Usually, the Supreme Court hates cases like this, and doesn’t want to do anything which smacks of a hypothetical case.

I think if four Justices vote to take a case, the Court will take. I’ll say it, the Justices who voted to take this case kind of broke their own rules.
 

The Avenger

Banned
Bowers v. Hardwick (1986) was a Georgia case in which a cop went to serve a warrant for an open container pertaining to alcohol. A house guest said, he’s in there. The guest should have said, I’ll go get him, would have saved everyone a lot of trouble.

The police officer went to the bedroom and saw Hardwick and another man engaged in oral sex. Whoop-de-do, many heterosexuals like oral sex, too. And even though that’s not what he came for,

The cop made the arrest, but . . .

Usually, the Supreme Court hates cases like this, and doesn’t want to do anything which smacks of a hypothetical case.
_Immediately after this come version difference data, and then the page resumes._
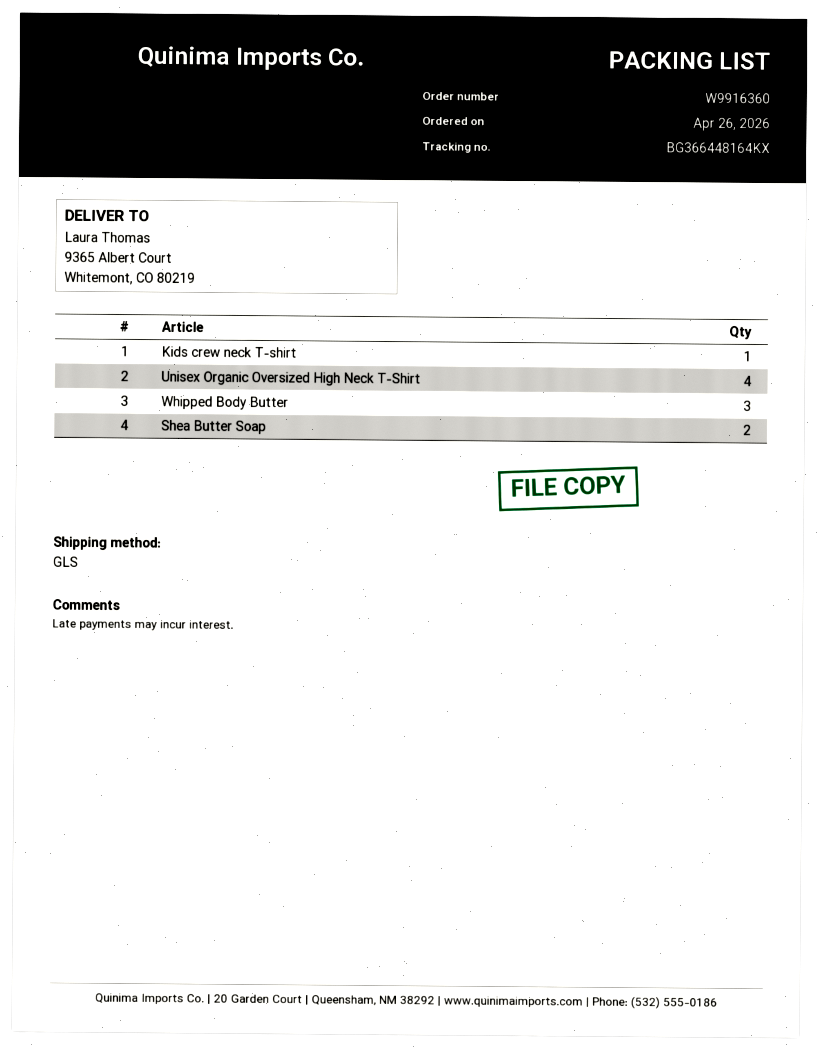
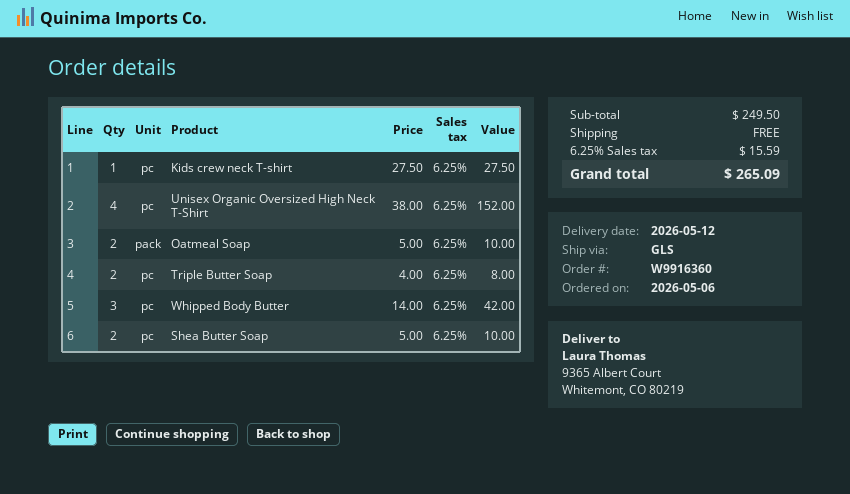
order date: 2026-04-26 -> 2026-05-06
Oatmeal Soap: none -> 2
Triple Butter Soap: none -> 2

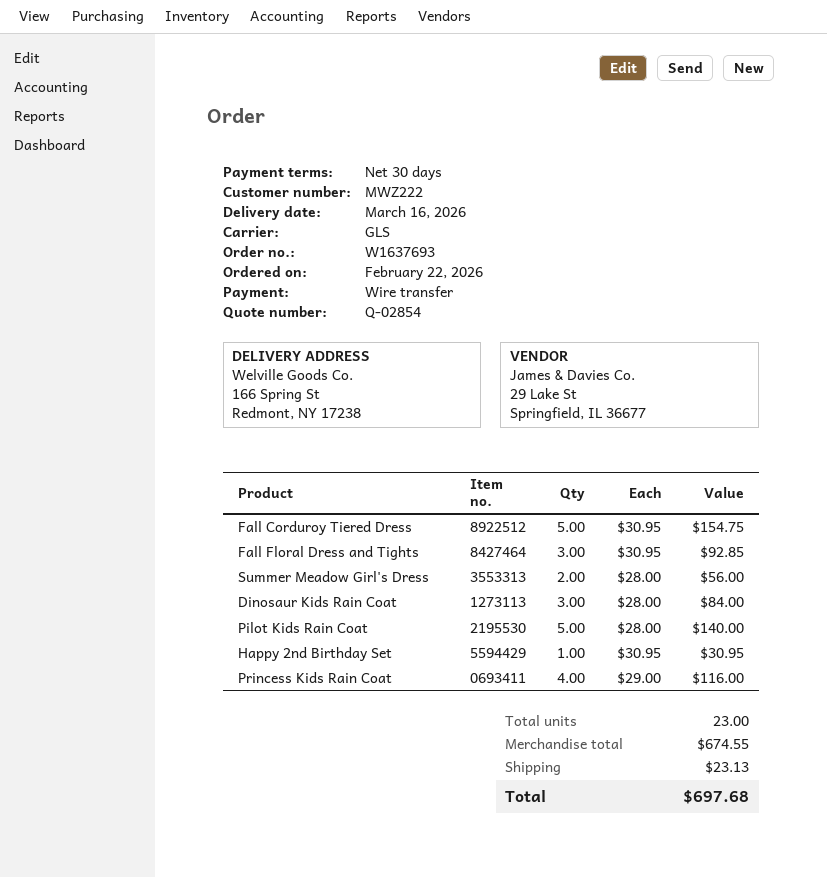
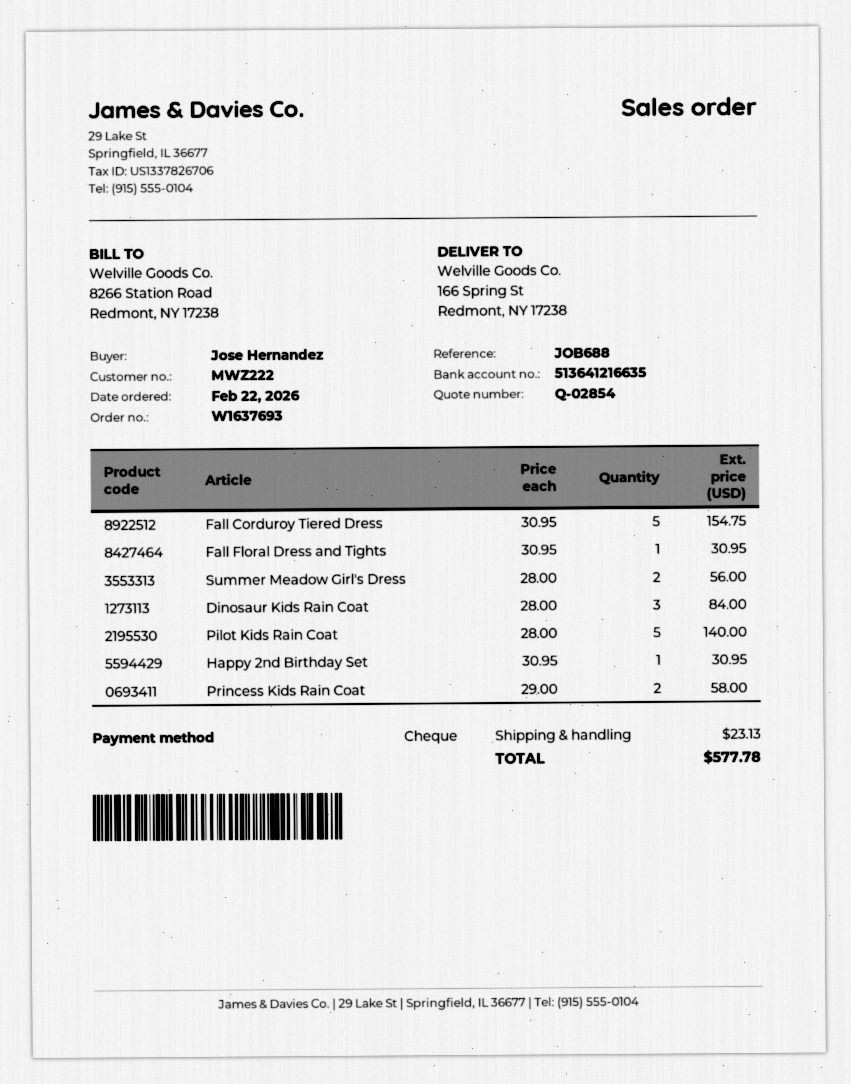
payment method: bank transfer -> cheque
Fall Floral Dress and Tights: 3 x 30.95 = 92.85 -> 1 x 30.95 = 30.95
Princess Kids Rain Coat: 4 x 29.00 = 116.00 -> 2 x 29.00 = 58.00
total: 697.68 -> 577.78

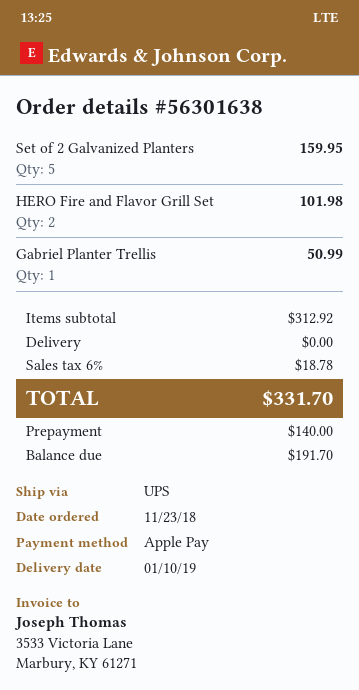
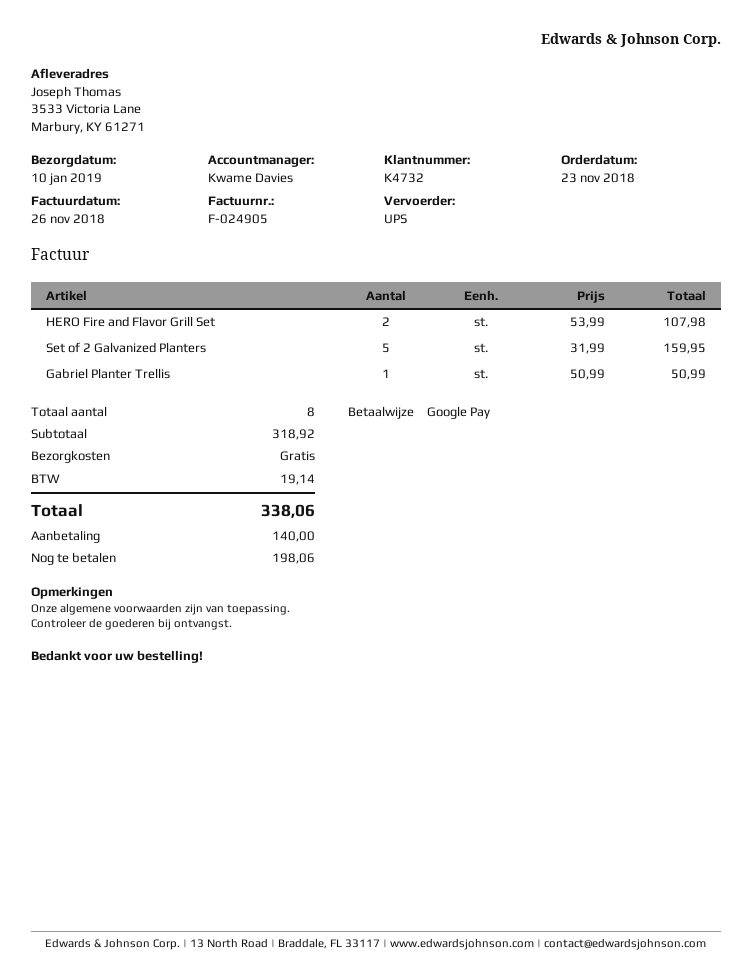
payment method: Apple Pay -> Google Pay
HERO Fire and Flavor Grill Set: 2 for 101.98 -> 2 for 107.98
subtotal: 312.92 -> 318.92
tax: 18.78 -> 19.14
total: 331.70 -> 338.06
balance: 191.70 -> 198.06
I think if four Justices vote to take a case, the Court will take. I’ll say it, the Justices who voted to take this case kind of broke their own rules.
They did take the case, they made their judgment, and their judgment would have remained in place in this scenario, though.
 

The Avenger

Banned
The fact that a case shouldn't have been taken by SCOTUS doesn't mean that the ruling with SCOTUS made in this case is invalid.